Exact copies of the lines from the one holding "19 | std: 5.07 -> 5.06" through the last line of the entries below are to be printed, with pictures omitted.
════════════════
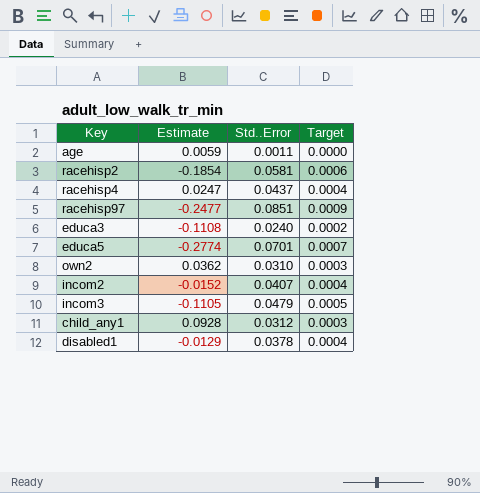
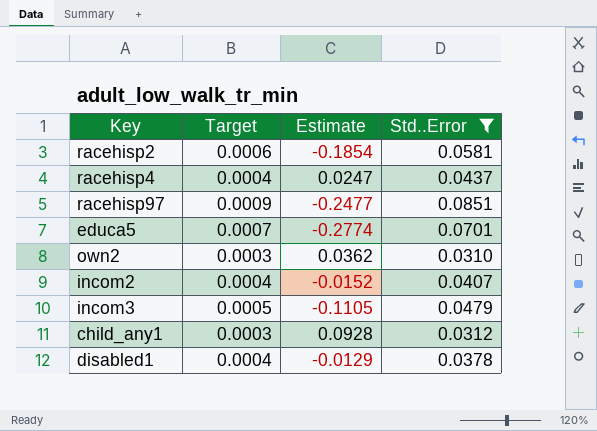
filter: none -> Std..Error >= 0.0310
column Target | position: 4 -> 2

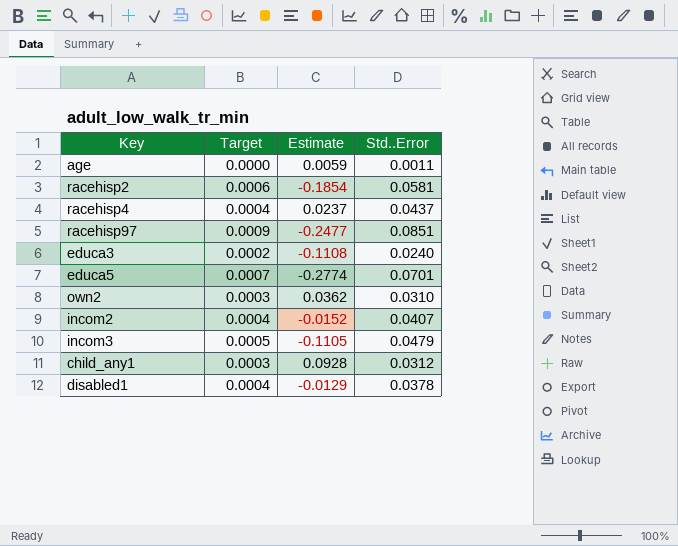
filter: Std..Error >= 0.0310 -> none
racehisp4 | Estimate: 0.0247 -> 0.0237

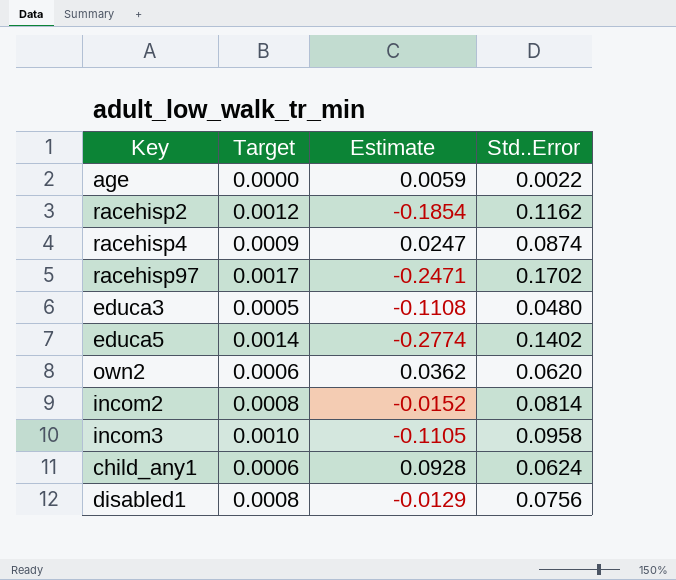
age | Std..Error: 0.0011 -> 0.0022
racehisp2 | Target: 0.0006 -> 0.0012
racehisp2 | Std..Error: 0.0581 -> 0.1162
racehisp4 | Target: 0.0004 -> 0.0009
racehisp4 | Estimate: 0.0237 -> 0.0247
racehisp4 | Std..Error: 0.0437 -> 0.0874
racehisp97 | Target: 0.0009 -> 0.0017
racehisp97 | Estimate: -0.2477 -> -0.2471
racehisp97 | Std..Error: 0.0851 -> 0.1702
educa3 | Target: 0.0002 -> 0.0005
educa3 | Std..Error: 0.0240 -> 0.0480
educa5 | Target: 0.0007 -> 0.0014
educa5 | Std..Error: 0.0701 -> 0.1402
own2 | Target: 0.0003 -> 0.0006
own2 | Std..Error: 0.0310 -> 0.0620
incom2 | Target: 0.0004 -> 0.0008
incom2 | Std..Error: 0.0407 -> 0.0814
incom3 | Target: 0.0005 -> 0.0010
incom3 | Std..Error: 0.0479 -> 0.0958
child_any1 | Target: 0.0003 -> 0.0006
child_any1 | Std..Error: 0.0312 -> 0.0624
disabled1 | Target: 0.0004 -> 0.0008
disabled1 | Std..Error: 0.0378 -> 0.0756

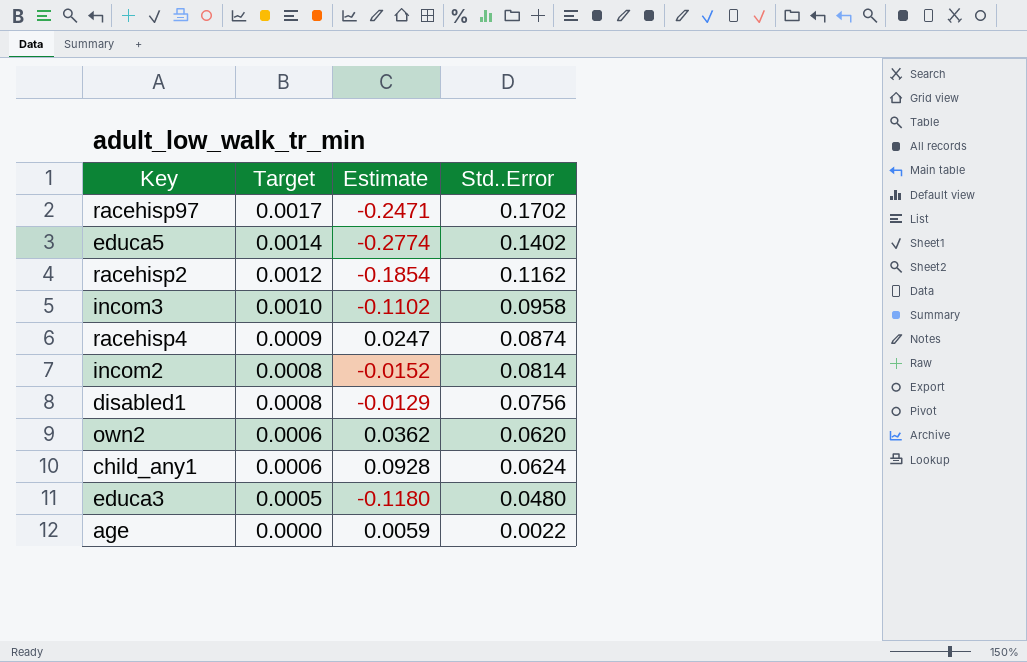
row order: none -> Target descending
incom3 | Estimate: -0.1105 -> -0.1102
educa3 | Estimate: -0.1108 -> -0.1180

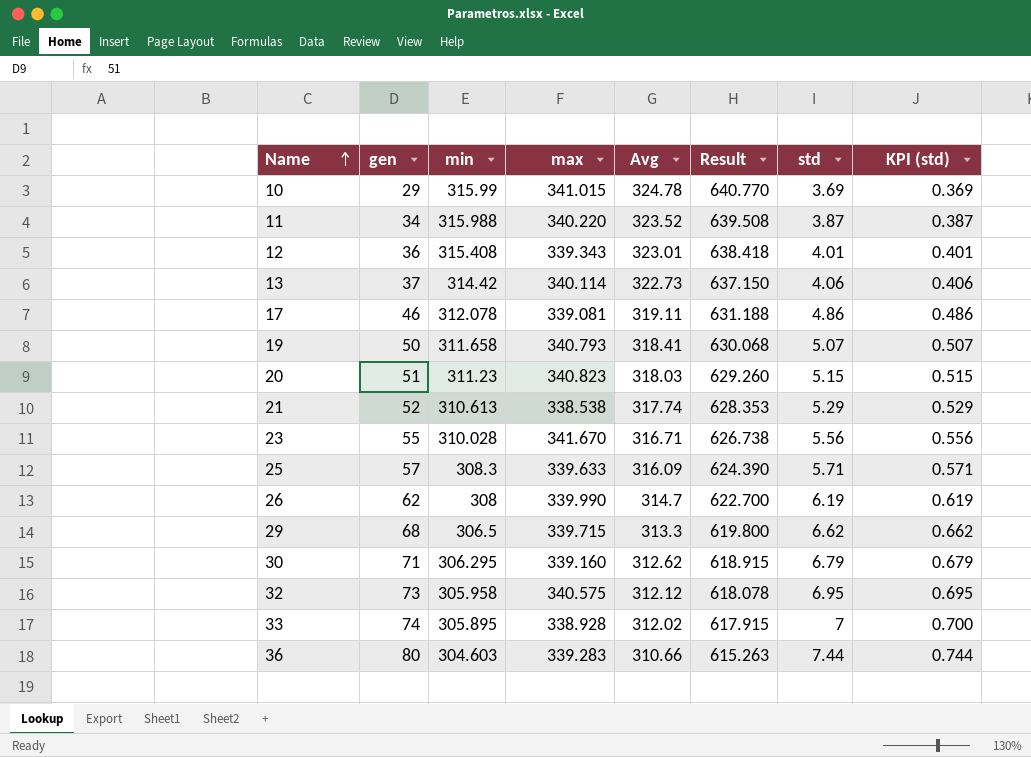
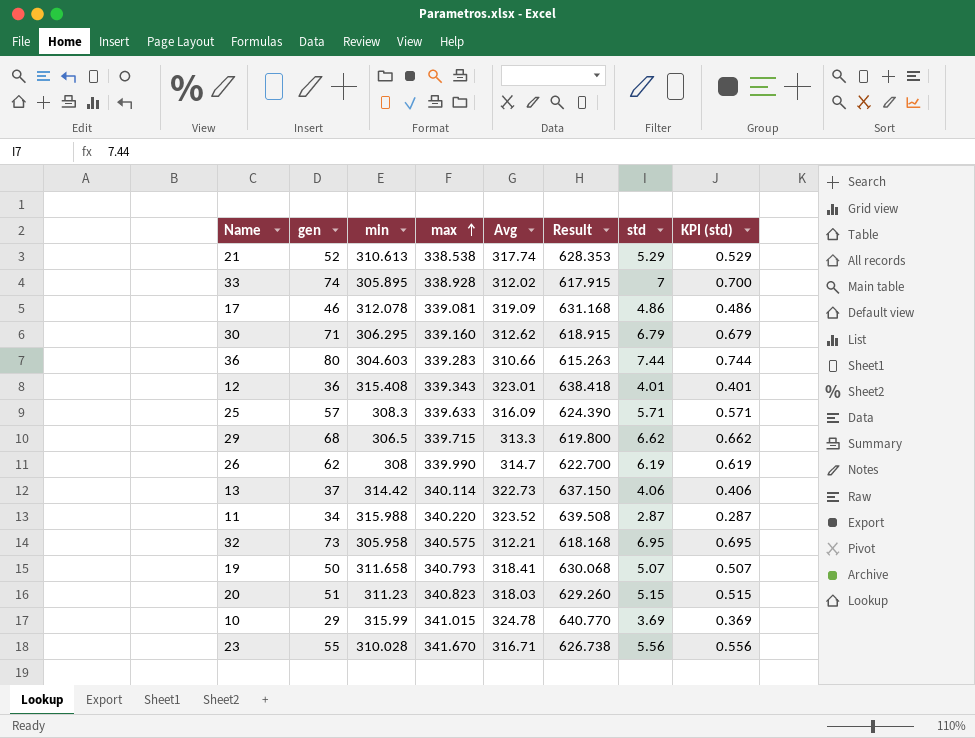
row order: Name ascending -> max ascending
17 | Avg: 319.11 -> 319.09
17 | Result: 631.188 -> 631.168
11 | std: 3.87 -> 2.87
11 | KPI (std): 0.387 -> 0.287
32 | Avg: 312.12 -> 312.21
32 | Result: 618.078 -> 618.168

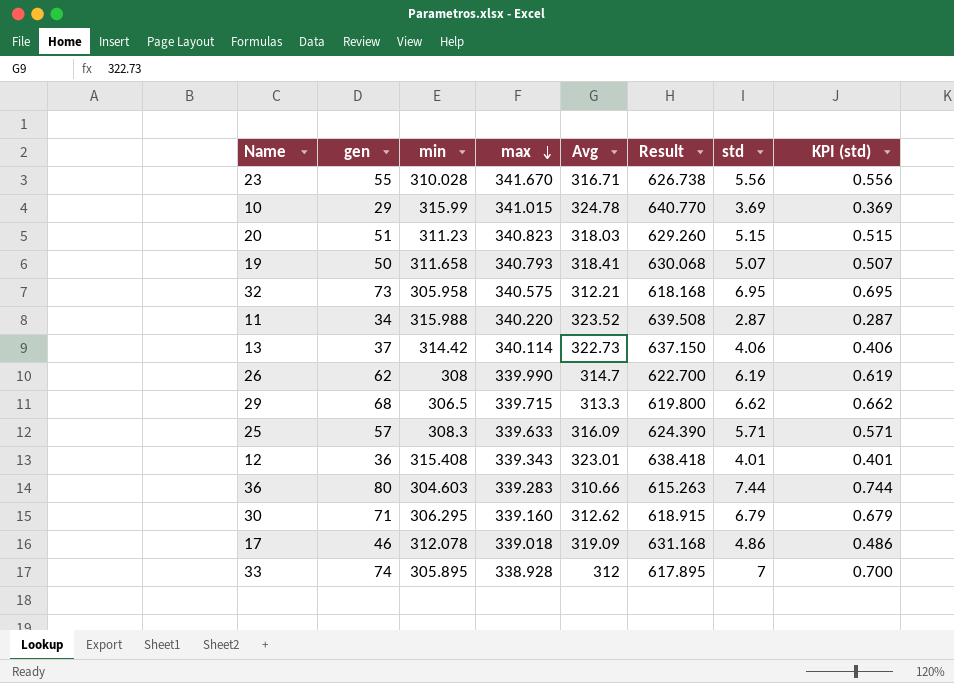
row order: max ascending -> max descending
row 21: 52 | 310.613 | 338.538 | 317.74 | 628.353 | 5.29 | 0.529 -> none
17 | max: 339.081 -> 339.018
33 | Avg: 312.02 -> 312
33 | Result: 617.915 -> 617.895

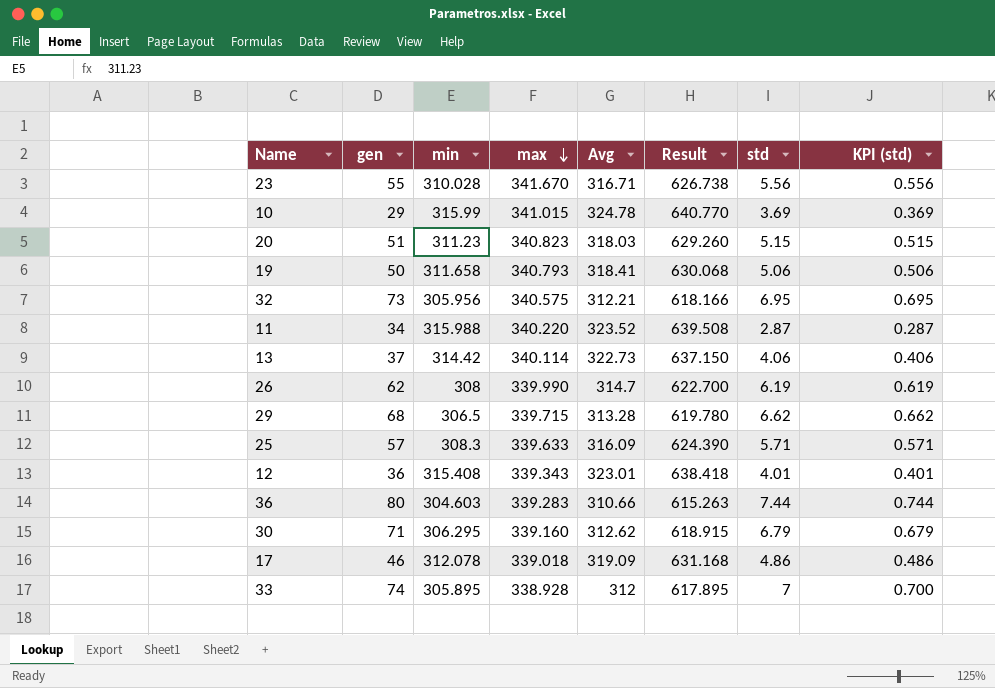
19 | std: 5.07 -> 5.06
19 | KPI (std): 0.507 -> 0.506
32 | min: 305.958 -> 305.956
32 | Result: 618.168 -> 618.166
29 | Avg: 313.3 -> 313.28
29 | Result: 619.800 -> 619.780

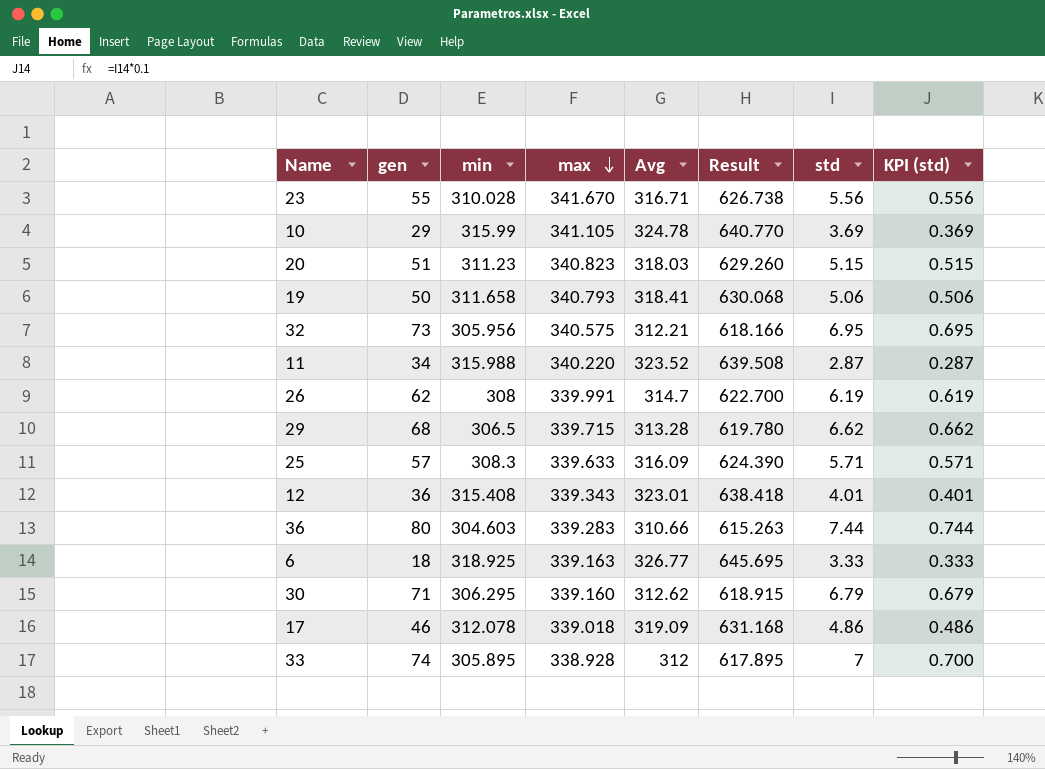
row 13: 37 | 314.42 | 340.114 | 322.73 | 637.150 | 4.06 | 0.406 -> none
10 | max: 341.015 -> 341.105
26 | max: 339.990 -> 339.991
row 6: none -> 18 | 318.925 | 339.163 | 326.77 | 645.695 | 3.33 | 0.333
════════════════
Response to this exercise:
19 | std: 5.07 -> 5.06
19 | KPI (std): 0.507 -> 0.506
32 | min: 305.958 -> 305.956
32 | Result: 618.168 -> 618.166
29 | Avg: 313.3 -> 313.28
29 | Result: 619.800 -> 619.780

row 13: 37 | 314.42 | 340.114 | 322.73 | 637.150 | 4.06 | 0.406 -> none
10 | max: 341.015 -> 341.105
26 | max: 339.990 -> 339.991
row 6: none -> 18 | 318.925 | 339.163 | 326.77 | 645.695 | 3.33 | 0.333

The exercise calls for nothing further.